[Data items]
■ ■ ■ ■
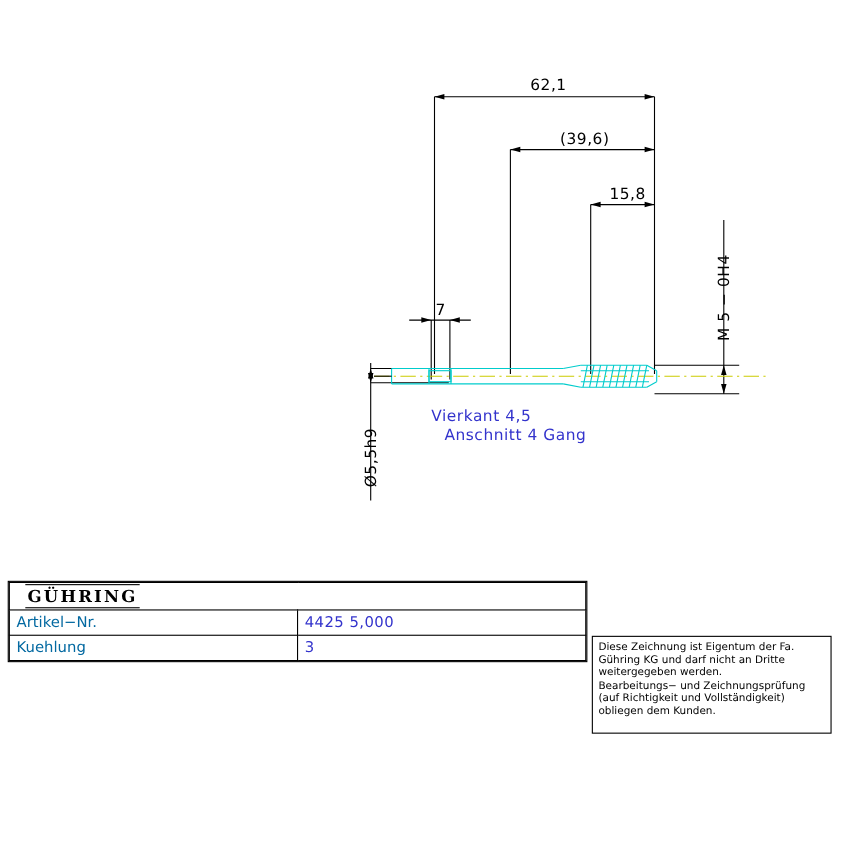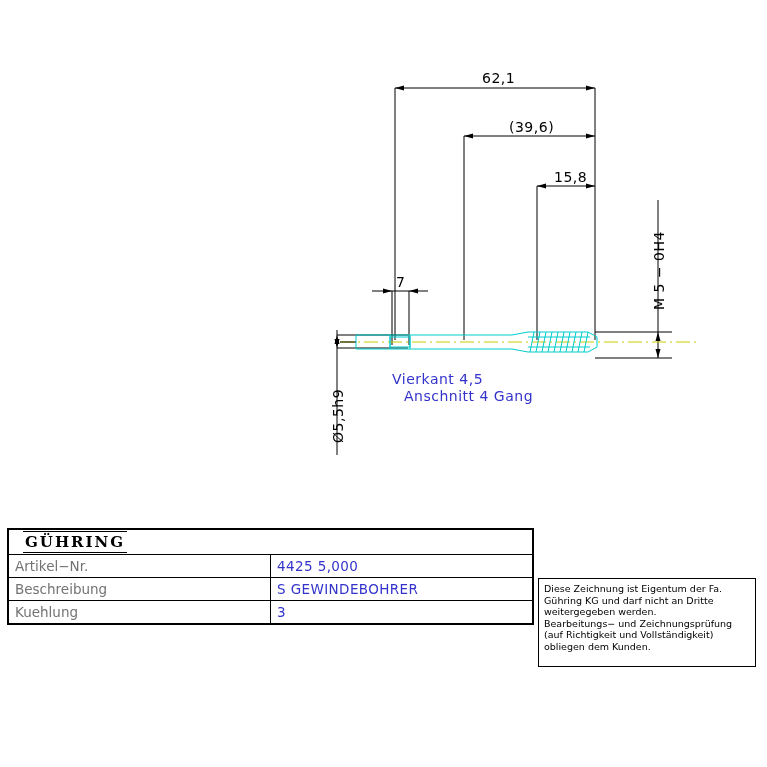--- a/index.html
+++ b/index.html
@@ -65,7 +65,7 @@
   }
   #titleblock td.key {
     width: 194px;
-    color: #737373;
+    color: #0369a1;
   }
   #titleblock td.val {
     color: #3333cc;

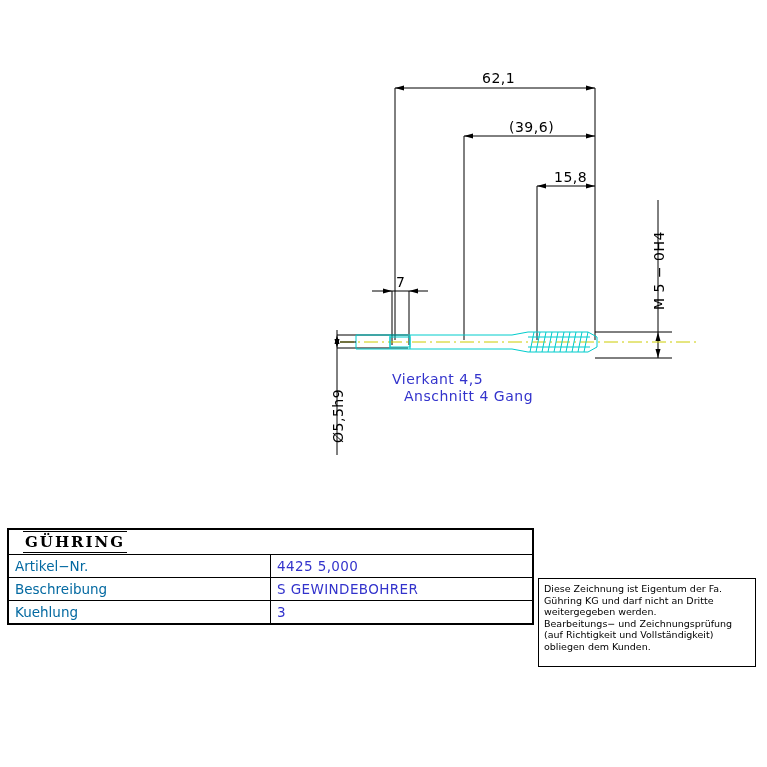--- a/index.html
+++ b/index.html
@@ -229,10 +229,6 @@
       <td class="val">4425  5,000</td>
     </tr>
     <tr>
-      <td class="key">Beschreibung</td>
-      <td class="val">S GEWINDEBOHRER</td>
-    </tr>
-    <tr>
       <td class="key">Kuehlung</td>
       <td class="val">3</td>
     </tr>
■ ■ ■ ■
Write the data above out exactly. Leave out any pictures.

--- a/index.html
+++ b/index.html
@@ -65,7 +65,7 @@
   }
   #titleblock td.key {
     width: 194px;
-    color: #737373;
+    color: #0369a1;
   }
   #titleblock td.val {
     color: #3333cc;

--- a/index.html
+++ b/index.html
@@ -229,10 +229,6 @@
       <td class="val">4425  5,000</td>
     </tr>
     <tr>
-      <td class="key">Beschreibung</td>
-      <td class="val">S GEWINDEBOHRER</td>
-    </tr>
-    <tr>
       <td class="key">Kuehlung</td>
       <td class="val">3</td>
     </tr>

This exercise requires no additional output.